# What you have to do
Write out the entries again exactly as they are given.

(Edit tracking data)
----
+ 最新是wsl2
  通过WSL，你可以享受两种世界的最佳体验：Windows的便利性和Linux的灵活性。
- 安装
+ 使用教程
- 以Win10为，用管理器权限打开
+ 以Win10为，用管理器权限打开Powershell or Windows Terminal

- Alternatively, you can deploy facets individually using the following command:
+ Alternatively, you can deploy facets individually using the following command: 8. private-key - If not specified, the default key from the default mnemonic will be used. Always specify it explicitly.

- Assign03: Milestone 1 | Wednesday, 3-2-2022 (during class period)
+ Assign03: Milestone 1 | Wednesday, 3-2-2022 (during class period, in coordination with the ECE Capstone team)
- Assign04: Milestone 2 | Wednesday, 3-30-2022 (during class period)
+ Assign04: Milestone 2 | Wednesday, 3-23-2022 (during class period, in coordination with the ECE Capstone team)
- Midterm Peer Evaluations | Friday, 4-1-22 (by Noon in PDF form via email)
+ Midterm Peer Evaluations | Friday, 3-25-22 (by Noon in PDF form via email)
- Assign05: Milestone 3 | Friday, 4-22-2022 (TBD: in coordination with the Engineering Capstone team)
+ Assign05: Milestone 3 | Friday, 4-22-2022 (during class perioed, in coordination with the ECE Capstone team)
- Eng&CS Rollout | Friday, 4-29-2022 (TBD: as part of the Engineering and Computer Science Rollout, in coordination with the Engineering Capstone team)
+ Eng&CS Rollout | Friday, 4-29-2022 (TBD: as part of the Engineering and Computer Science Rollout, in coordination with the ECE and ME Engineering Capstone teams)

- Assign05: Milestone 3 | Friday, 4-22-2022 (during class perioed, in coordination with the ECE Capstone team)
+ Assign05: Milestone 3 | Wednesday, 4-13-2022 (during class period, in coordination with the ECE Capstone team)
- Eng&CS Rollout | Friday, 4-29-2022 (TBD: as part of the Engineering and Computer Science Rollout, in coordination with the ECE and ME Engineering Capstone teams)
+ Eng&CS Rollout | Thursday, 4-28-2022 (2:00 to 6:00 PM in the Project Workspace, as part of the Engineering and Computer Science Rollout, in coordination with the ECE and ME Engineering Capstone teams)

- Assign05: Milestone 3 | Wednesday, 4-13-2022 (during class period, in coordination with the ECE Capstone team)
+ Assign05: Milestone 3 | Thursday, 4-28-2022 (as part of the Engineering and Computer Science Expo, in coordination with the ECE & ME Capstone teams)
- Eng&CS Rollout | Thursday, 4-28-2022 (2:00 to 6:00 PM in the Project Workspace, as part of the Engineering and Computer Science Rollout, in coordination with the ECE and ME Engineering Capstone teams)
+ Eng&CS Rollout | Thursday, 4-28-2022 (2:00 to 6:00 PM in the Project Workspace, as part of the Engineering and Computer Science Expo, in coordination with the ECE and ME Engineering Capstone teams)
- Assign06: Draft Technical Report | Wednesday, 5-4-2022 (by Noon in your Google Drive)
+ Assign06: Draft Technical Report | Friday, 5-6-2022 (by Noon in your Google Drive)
----
# Answer for the task
+ 最新是wsl2
  通过WSL，你可以享受两种世界的最佳体验：Windows的便利性和Linux的灵活性。
- 安装
+ 使用教程
- 以Win10为，用管理器权限打开
+ 以Win10为，用管理器权限打开Powershell or Windows Terminal

- Alternatively, you can deploy facets individually using the following command:
+ Alternatively, you can deploy facets individually using the following command: 8. private-key - If not specified, the default key from the default mnemonic will be used. Always specify it explicitly.

- Assign03: Milestone 1 | Wednesday, 3-2-2022 (during class period)
+ Assign03: Milestone 1 | Wednesday, 3-2-2022 (during class period, in coordination with the ECE Capstone team)
- Assign04: Milestone 2 | Wednesday, 3-30-2022 (during class period)
+ Assign04: Milestone 2 | Wednesday, 3-23-2022 (during class period, in coordination with the ECE Capstone team)
- Midterm Peer Evaluations | Friday, 4-1-22 (by Noon in PDF form via email)
+ Midterm Peer Evaluations | Friday, 3-25-22 (by Noon in PDF form via email)
- Assign05: Milestone 3 | Friday, 4-22-2022 (TBD: in coordination with the Engineering Capstone team)
+ Assign05: Milestone 3 | Friday, 4-22-2022 (during class perioed, in coordination with the ECE Capstone team)
- Eng&CS Rollout | Friday, 4-29-2022 (TBD: as part of the Engineering and Computer Science Rollout, in coordination with the Engineering Capstone team)
+ Eng&CS Rollout | Friday, 4-29-2022 (TBD: as part of the Engineering and Computer Science Rollout, in coordination with the ECE and ME Engineering Capstone teams)

- Assign05: Milestone 3 | Friday, 4-22-2022 (during class perioed, in coordination with the ECE Capstone team)
+ Assign05: Milestone 3 | Wednesday, 4-13-2022 (during class period, in coordination with the ECE Capstone team)
- Eng&CS Rollout | Friday, 4-29-2022 (TBD: as part of the Engineering and Computer Science Rollout, in coordination with the ECE and ME Engineering Capstone teams)
+ Eng&CS Rollout | Thursday, 4-28-2022 (2:00 to 6:00 PM in the Project Workspace, as part of the Engineering and Computer Science Rollout, in coordination with the ECE and ME Engineering Capstone teams)

- Assign05: Milestone 3 | Wednesday, 4-13-2022 (during class period, in coordination with the ECE Capstone team)
+ Assign05: Milestone 3 | Thursday, 4-28-2022 (as part of the Engineering and Computer Science Expo, in coordination with the ECE & ME Capstone teams)
- Eng&CS Rollout | Thursday, 4-28-2022 (2:00 to 6:00 PM in the Project Workspace, as part of the Engineering and Computer Science Rollout, in coordination with the ECE and ME Engineering Capstone teams)
+ Eng&CS Rollout | Thursday, 4-28-2022 (2:00 to 6:00 PM in the Project Workspace, as part of the Engineering and Computer Science Expo, in coordination with the ECE and ME Engineering Capstone teams)
- Assign06: Draft Technical Report | Wednesday, 5-4-2022 (by Noon in your Google Drive)
+ Assign06: Draft Technical Report | Friday, 5-6-2022 (by Noon in your Google Drive)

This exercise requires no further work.